Your instructions.
Work through the lines of the material below, note those with the word "none", and give their number, nothing else.

Data.
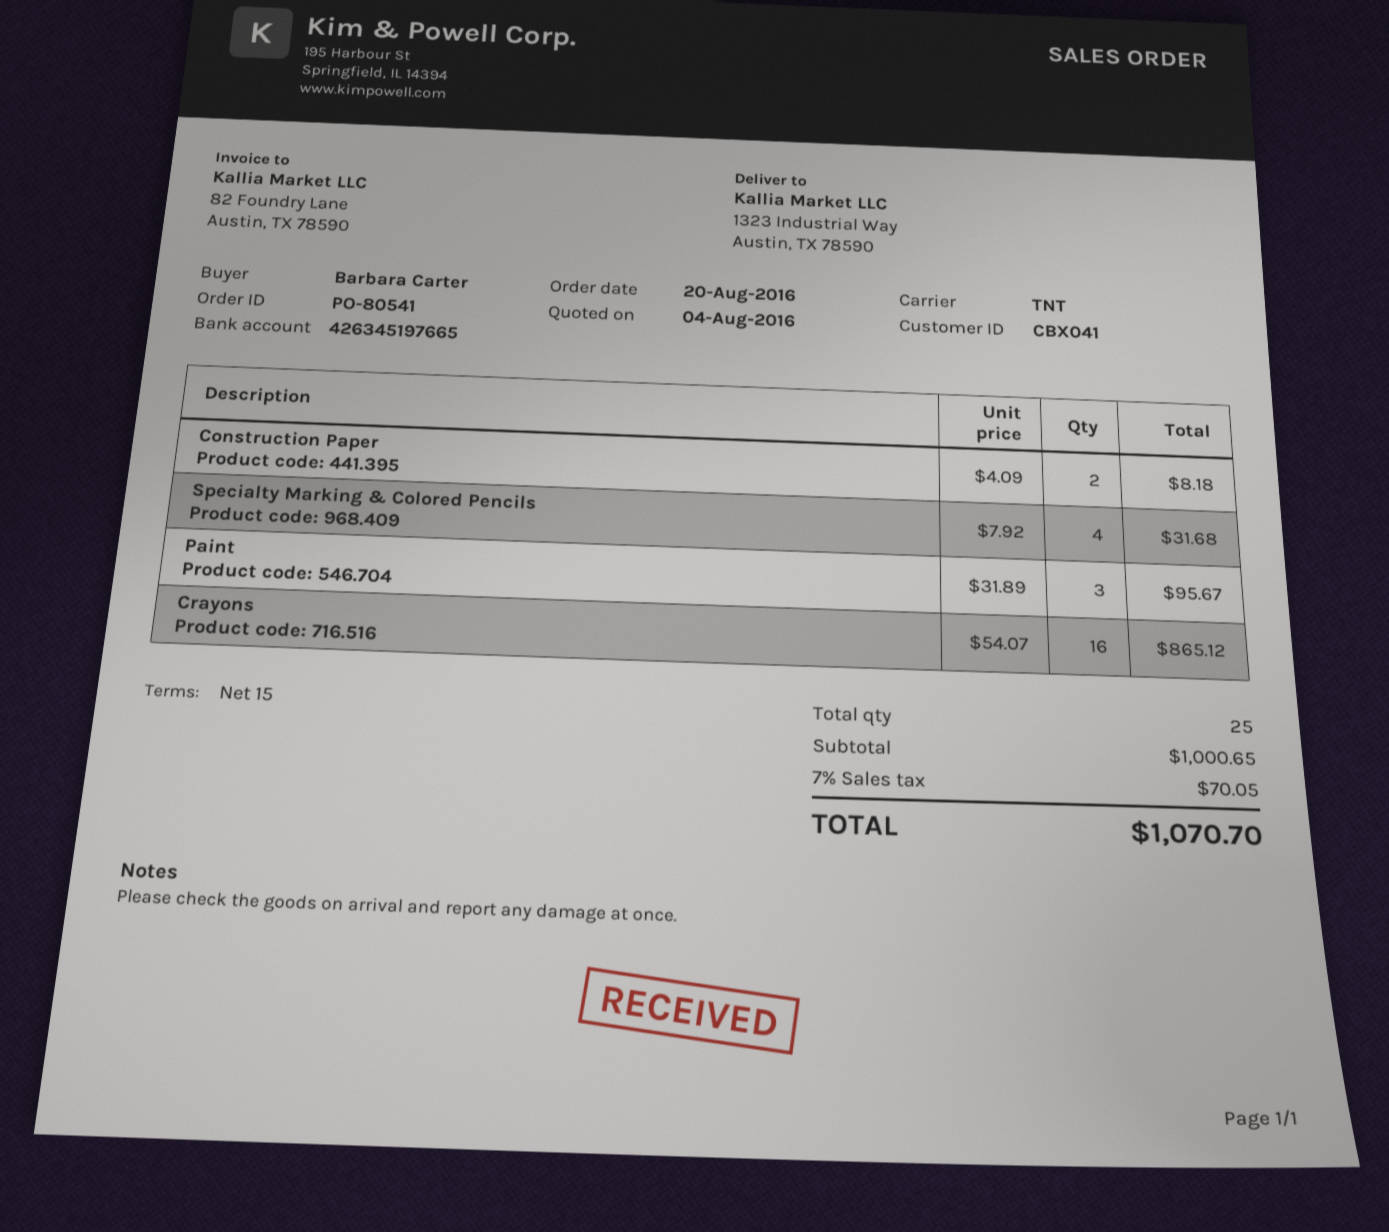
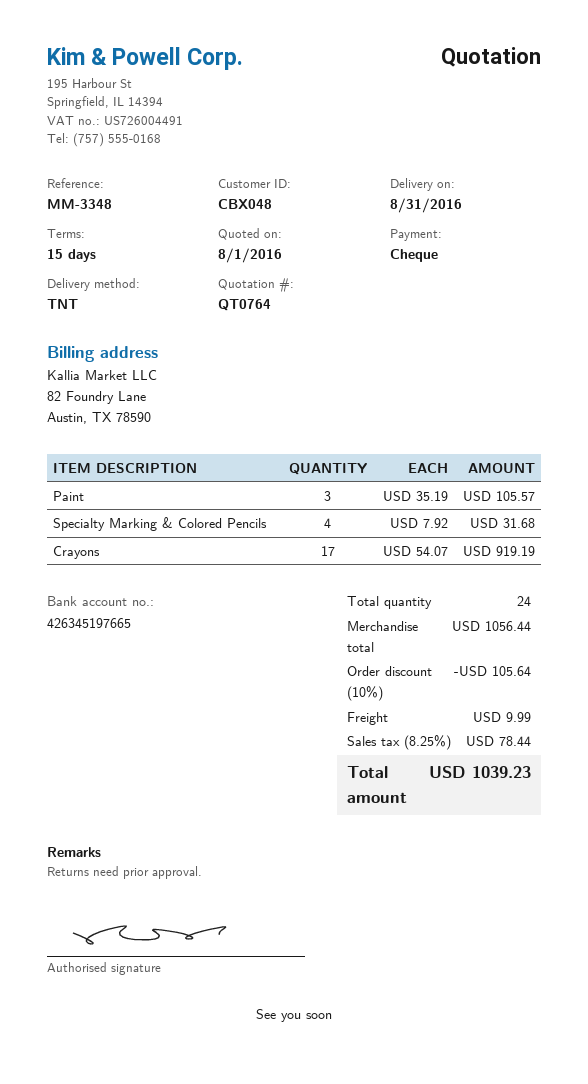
quote date: 2016-08-04 -> 2016-08-01
customer number: CBX041 -> CBX048
Construction Paper: 2 x 4.09 = 8.18 -> none
Paint: 3 x 31.89 = 95.67 -> 3 x 35.19 = 105.57
Crayons: 16 x 54.07 = 865.12 -> 17 x 54.07 = 919.19
total quantity: 25 -> 24
subtotal: 1000.65 -> 1056.44
discount: none -> 10% = 105.64
shipping: none -> 9.99
tax: 7% = 70.05 -> 8.25% = 78.44
total: 1070.70 -> 1039.23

Result for this exercise.
3